Le journal israélien Haaretz a déclaré que la prolongation du cessez-le-feu entre Israël et le Liban pour 45 jours supplémentaires offre une solution temporaire à la condition posée par Beyrouth pour la poursuite des négociations, mais ne garantit pas la résolution des problèmes de fond, notamment la poursuite des opérations israéliennes dans le sud du Liban et la consolidation de sa présence dans ce qui ressemble à une « ceinture de sécurité » en expansion.
Le journal a ajouté que les accords conclus entre les délégations israélienne et libanaise lors des réunions de Washington la semaine dernière portaient sur la mise en place d’un mécanisme de coordination militaire entre les deux parties, sous supervision américaine, et pourraient inclure une coopération en matière de renseignement, mais n’allaient pas jusqu’à envisager une action militaire conjointe contre le Hezbollah .
Selon le journal, il y a paradoxe à décrire le cessez-le-feu comme ayant été conclu entre Israël et le Liban, alors que la guerre est en réalité menée contre le Hezbollah, sur les décisions et les réactions duquel le gouvernement libanais n’a pas un contrôle total.

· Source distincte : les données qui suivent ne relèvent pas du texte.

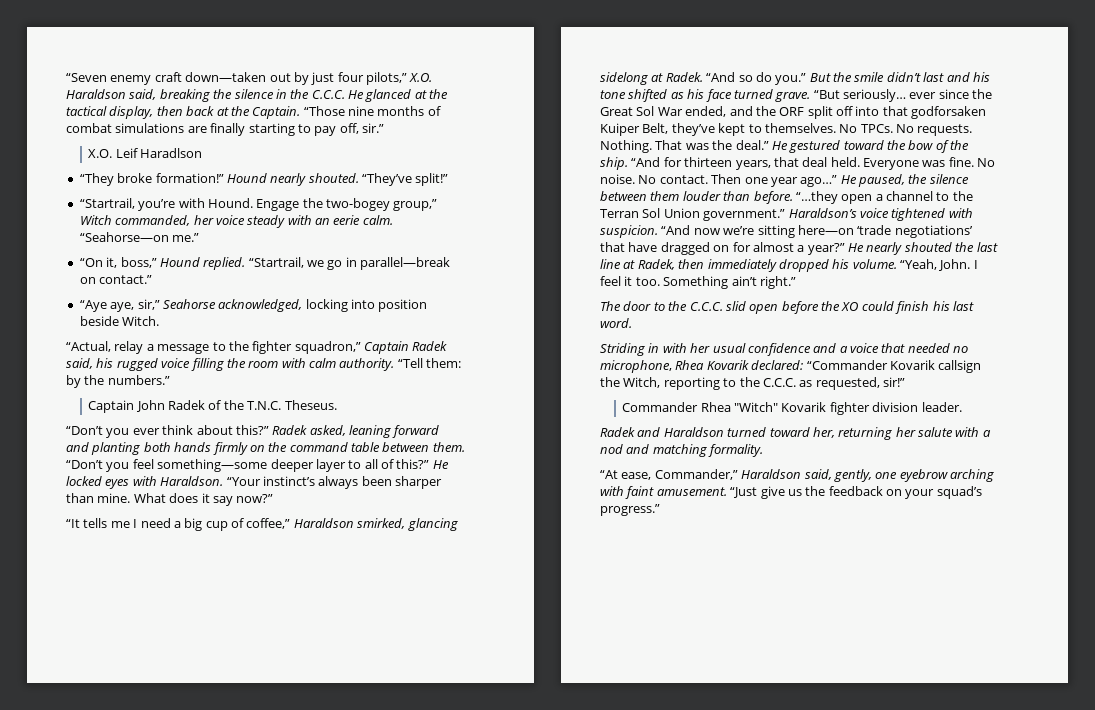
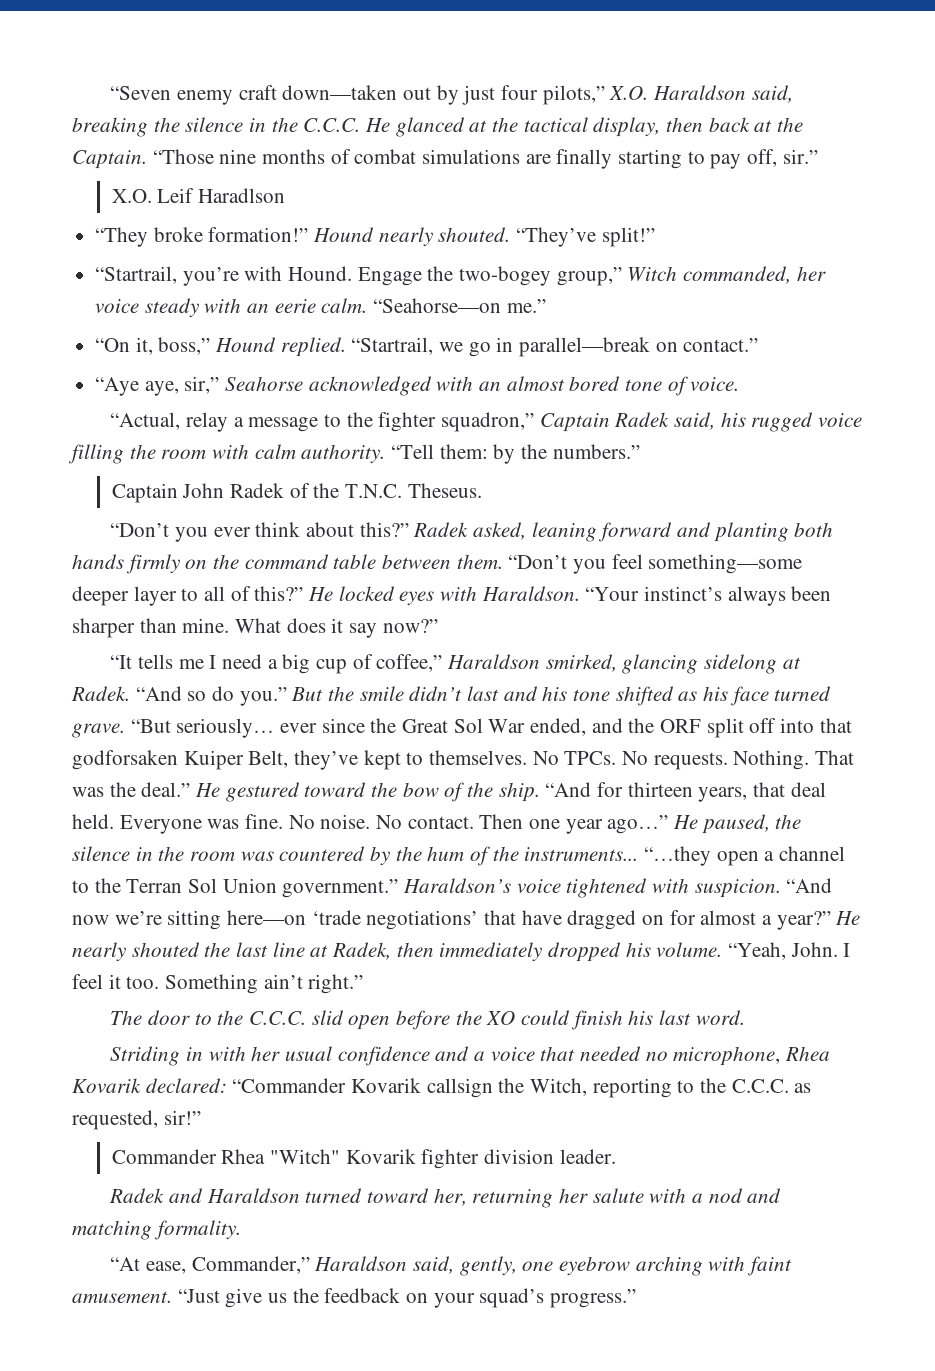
- “Aye aye, sir,” Seahorse acknowledged, locking into position beside Witch.
+ “Aye aye, sir,” Seahorse acknowledged with an almost bored tone of voice.
- He paused, the silence between them louder than before.
+ He paused, the silence in the room was countered by the hum of the instruments...

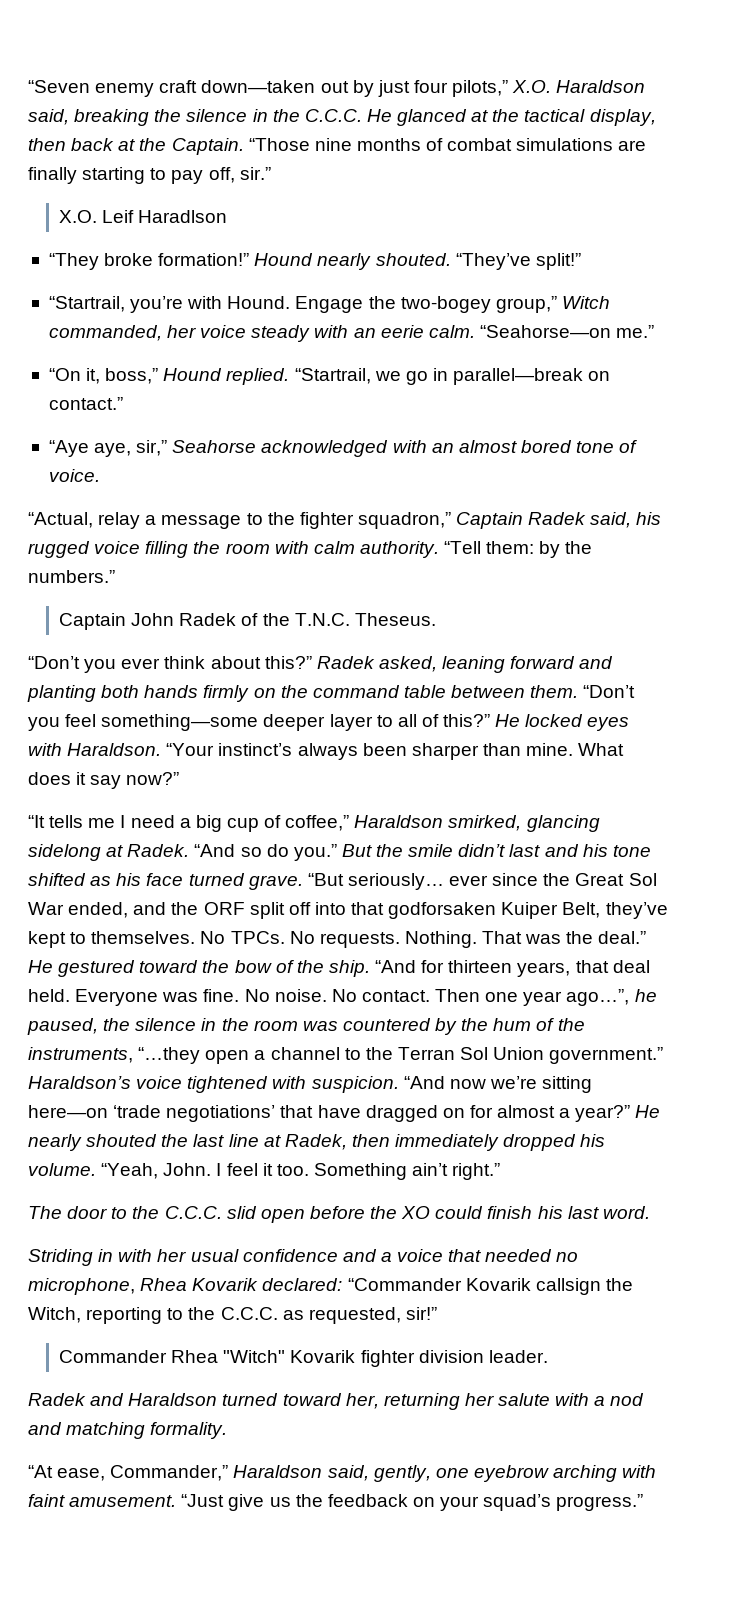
- Then one year ago…” He paused, the silence in the room was countered by the hum of the instruments... “…they open a channel to the Terran Sol Union government.”
+ Then one year ago…”, he paused, the silence in the room was countered by the hum of the instruments, “…they open a channel to the Terran Sol Union government.”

Haaretz ajoute que le gouvernement libanais a réalisé un exploit symbolique sans conséquences concrètes : l’ouverture de négociations directes avec Israël. Si cette initiative est considérée comme une victoire politique malgré l’opposition du Hezbollah, elle demeure néanmoins symbolique, car elle n’a abouti à aucun retrait israélien, à aucun calendrier précis, à aucun retour intégral des personnes déplacées, à aucune libération des détenus libanais et à aucune entame de pourparlers sur la démarcation de la frontière.
Ambiguïté concernant la présence israélienne dans le sud
Selon le journal, les Libanais ont du mal à comprendre si la présence israélienne au Sud-Liban représente une tactique de pression liée au désarmement du Hezbollah , ou un objectif indépendant et permanent, soulignant qu’il s’agit d’une question fondamentale qui touche à la revendication du gouvernement libanais d’étendre sa pleine souveraineté sur son territoire.
Le journal affirmait que la présence israélienne vide le Liban de sa substance. Si Israël conserve le contrôle de certaines parties du Sud-Liban, le gouvernement libanais ne pourra ni imposer sa souveraineté ni déployer son armée à la frontière, rendant ainsi le débat sur la démarcation des frontières pratiquement vain.
Elle a ajouté que le sud du Liban pourrait devenir un prétexte permanent à la guerre sans un engagement clair d’Israël à se retirer, et resterait un terrain propice à l’escalade, non seulement contre le Hezbollah, mais aussi entre Israël et le Liban, malgré la tentative du gouvernement libanais de se distancer des « diktats du Hezbollah et de l’Iran ».

Craintes d’un scénario similaire à celui de Gaza
Le journal a noté que les Libanais s’inquiètent du fait qu’Israël et les États-Unis ne mènent pas de négociations pour mettre fin à la guerre, mais plutôt des arrangements pour gérer une guerre permanente, semblable au modèle de la bande de Gaza , malgré l’existence d’un gouvernement légitime et d’une armée nationale avec lesquels il serait possible de traiter comme un partenaire contre le Hezbollah.
Le journal a indiqué que les progrès dans les négociations de Washington sont limités, car malgré les discours sur de « réels progrès », leur essence se limite jusqu’à présent à un accord préliminaire sur le mécanisme de coordination militaire, dont les détails seront discutés ultérieurement lors des prochaines réunions, début juin prochain.
Selon Haaretz, le Liban cherche à obtenir le soutien des pays de la région, notamment de l’Arabie saoudite, de l’Égypte et du Qatar , afin de faire pression sur l’administration américaine pour qu’elle impose un calendrier de retrait israélien progressif et qu’elle obtienne des fonds pour renforcer l’armée libanaise .
Les négociations avec le Liban se déroulent dans un contexte d’appréhension prudente quant à une possible reprise des hostilités entre les États-Unis et l’Iran, avec la possibilité que Téhéran tente de déclencher un front Hezbollah-Israël pour faire dérailler le processus politique entre le Liban et Israël, selon Haaretz.
Les parties libanaise et israélienne ont tenu deux séries de pourparlers dans la capitale américaine les 14 et 23 avril, en préparation des négociations de paix.
Les représentants des gouvernements israélien et libanais doivent se rencontrer à nouveau les 2 et 3 juin pour une nouvelle série de négociations. Auparavant, des pourparlers militaires entre les délégations des deux pays devraient avoir lieu à Washington le 29 mai.